If you want to find out more about the car industry in Germany, you should listen to the talks at the main tables or in the coffee kitchens. It was not that long ago that you just had to suggest that you think about buying a new car to trigger intense discussions about this and that technical sophistication.

Today, less and less pride resonates with the undertone when mentioning the choice for the more powerful engine or the next larger car class. "Consumption is much lower!" is rather a common argument. And it almost sounds like an apology. No question: the image of the car in society has changed.

How painful the development in the executive floors of the car companies is perceived, can be seen in the speech by VW CEO Herbert Diess on the International Suppliers Fair on Tuesday in Wolfsburg. "The campaign against the individual mobility and thus against the car takes existence-threatening proportions," scolded the manager - to then fall into the threat.

"If you look at former high-rise cars like Detroit (Oxford, Cowley, Oxford) or Torino (Fiat), you know what happens to cities where once-powerful corporations and leading industries falter," Diess said. A few days ago he had already warned that hundreds of thousands of German jobs were at stake.

The rage speech from Diess is remarkable. Scenarios of imminent collapse are usually not part of the repertoire of the sober and serene manager.

This is in some respects quite right: The structural change, which is imminent to the industry with the turn to electric propulsion, in itself has so many uncertainties and dislocations that hardly leaves room for other problems.

And he would be hard to manage if the money for the necessary development work is missing - which, moreover, extends far beyond the single car. The key words here are the batteries, the power supply and the charging infrastructure.

The money for such innovations must still be earned in the next few years with the cars that are on the road with conventional gasoline and diesel engines. It also takes time to build a system that meets the high standards of our mobility-oriented society.

Strict limits

But it is precisely this society that has developed an impatience that drives industry to despair. Between 2021 and 2030, according to the EU's environment ministers, car emissions of carbon dioxide will be reduced by another 35 percent. German Environment Minister Svenja Schulze makes no secret that she would have agreed to even stricter limits.

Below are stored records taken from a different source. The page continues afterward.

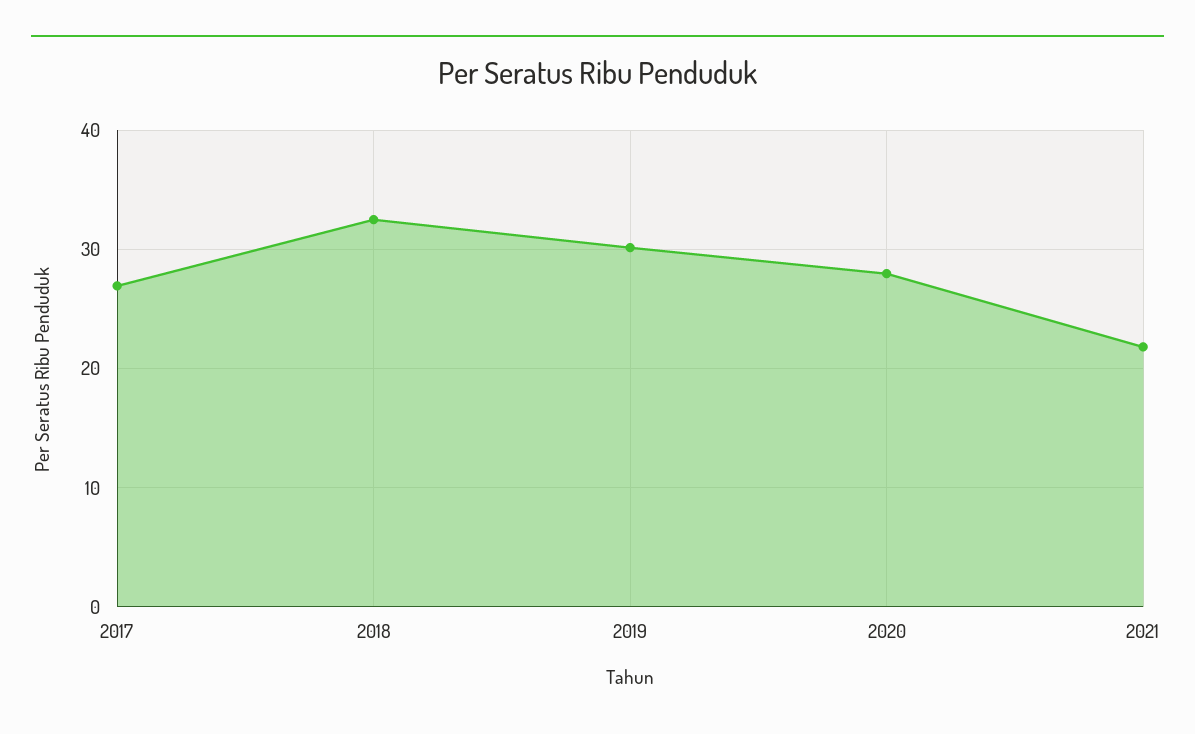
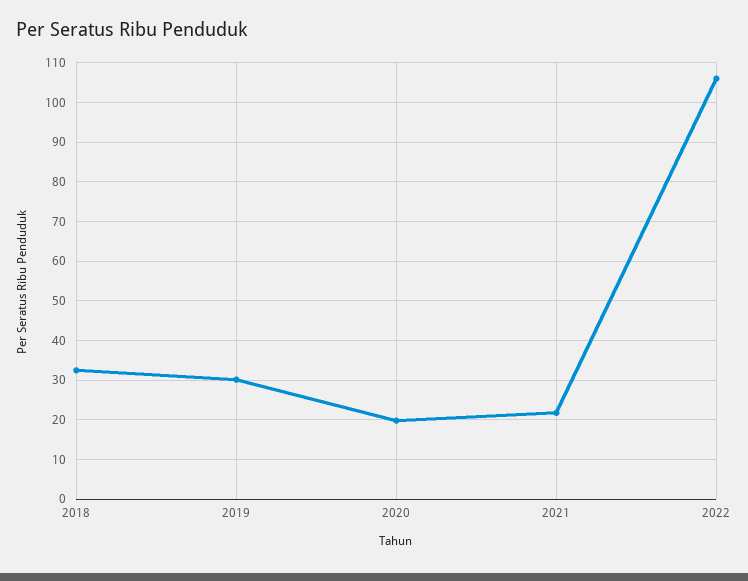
2017: 27 -> none
2020: 28 -> 20
2022: none -> 106

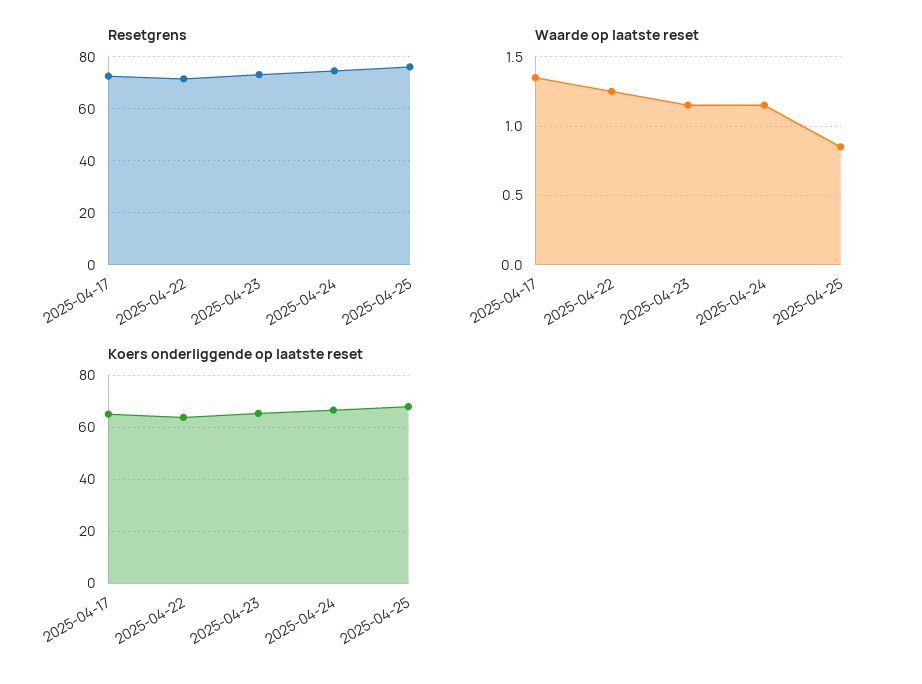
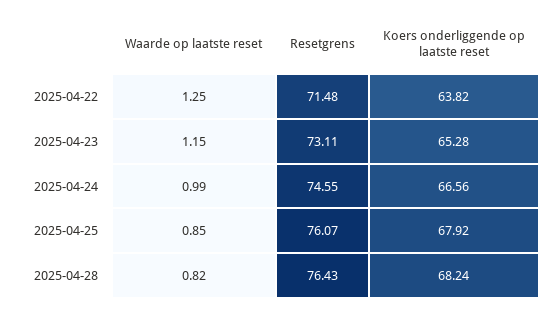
Resetgrens, 2025-04-17: 72.5 -> none
Waarde op laatste reset, 2025-04-17: 1.35 -> none
Waarde op laatste reset, 2025-04-24: 1.15 -> 0.99
Koers onderliggende op laatste reset, 2025-04-17: 65 -> none
Waarde op laatste reset, 2025-04-28: none -> 0.82
Resetgrens, 2025-04-28: none -> 76.43
Koers onderliggende op laatste reset, 2025-04-28: none -> 68.24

Added to this is the case with nitric oxide, which has been perceived as a threat in a whole new dimension since the disclosure of the diesel scandal by US environmentalists. And although the NO2 pollution has steadily declined since 1995 (see chart), environmental activists may call diesel drivers "poison gas murderers" without causing much public opposition.

Federal Environment Agency

Nitrogen Oxides 1990 - 2015 UBA

A sober, factual discussion on the topic is no longer possible, as evidenced by the debate on retrofitting older diesel vehicles at the expense of the auto industry and on exchange premiums as an incentive to purchase state-of-the-art vehicles.

The fact that the older Euro 5 cars are regularly registered, plays no role in the public debate. Neither the argument that the old cars could probably still be used up if enough modern diesel would provide for the corresponding reduction of the total NO2 emissions.

The bad reputation of diesel vehicles is still problematic for another reason. Without the fuel-efficient, but NO2-emitting diesel, the new CO2 target can certainly not be achieved. Unless the manufacturers succeed in delivering a third of their fleet of electric motors soon - which seems utopian.

Scandals make you untrustworthy

This would still not solve the CO2 problem - also in this point Diess - still. A high proportion of e-vehicles would initially worsen the environmental balance, because electricity is still generated to a large extent from coal. Only when the share of renewable energy continues to increase, electric cars become cleaner.

That Diess and his colleagues can not penetrate with such arguments, they can not blame the car critics. For it is the automakers who blame the loss of image, especially Volkswagen. They have made themselves unbelievable - through fraud and manipulation in the exhaust gas cleaning, by common agreements that no one with particularly clean cars vorprescht, by halting tactics in the investigation of the whole process and by the knickrige treatment of many victims of the diesel affair.

And the bad news does not stop. Only on Monday investigators searched the offices and development departments of Opel on suspicion of exhaust manipulation of 95,000 cars. Various prosecutors are still investigating Daimler, VW, Porsche, Audi and BMW.

An industry that makes so many bad headlines should not be surprised if society perceives it as a threat rather than a prosperity keeper.

And the corporate executives should not be surprised if their arguments are regularly branded as lies, although arguing with them would be worthwhile.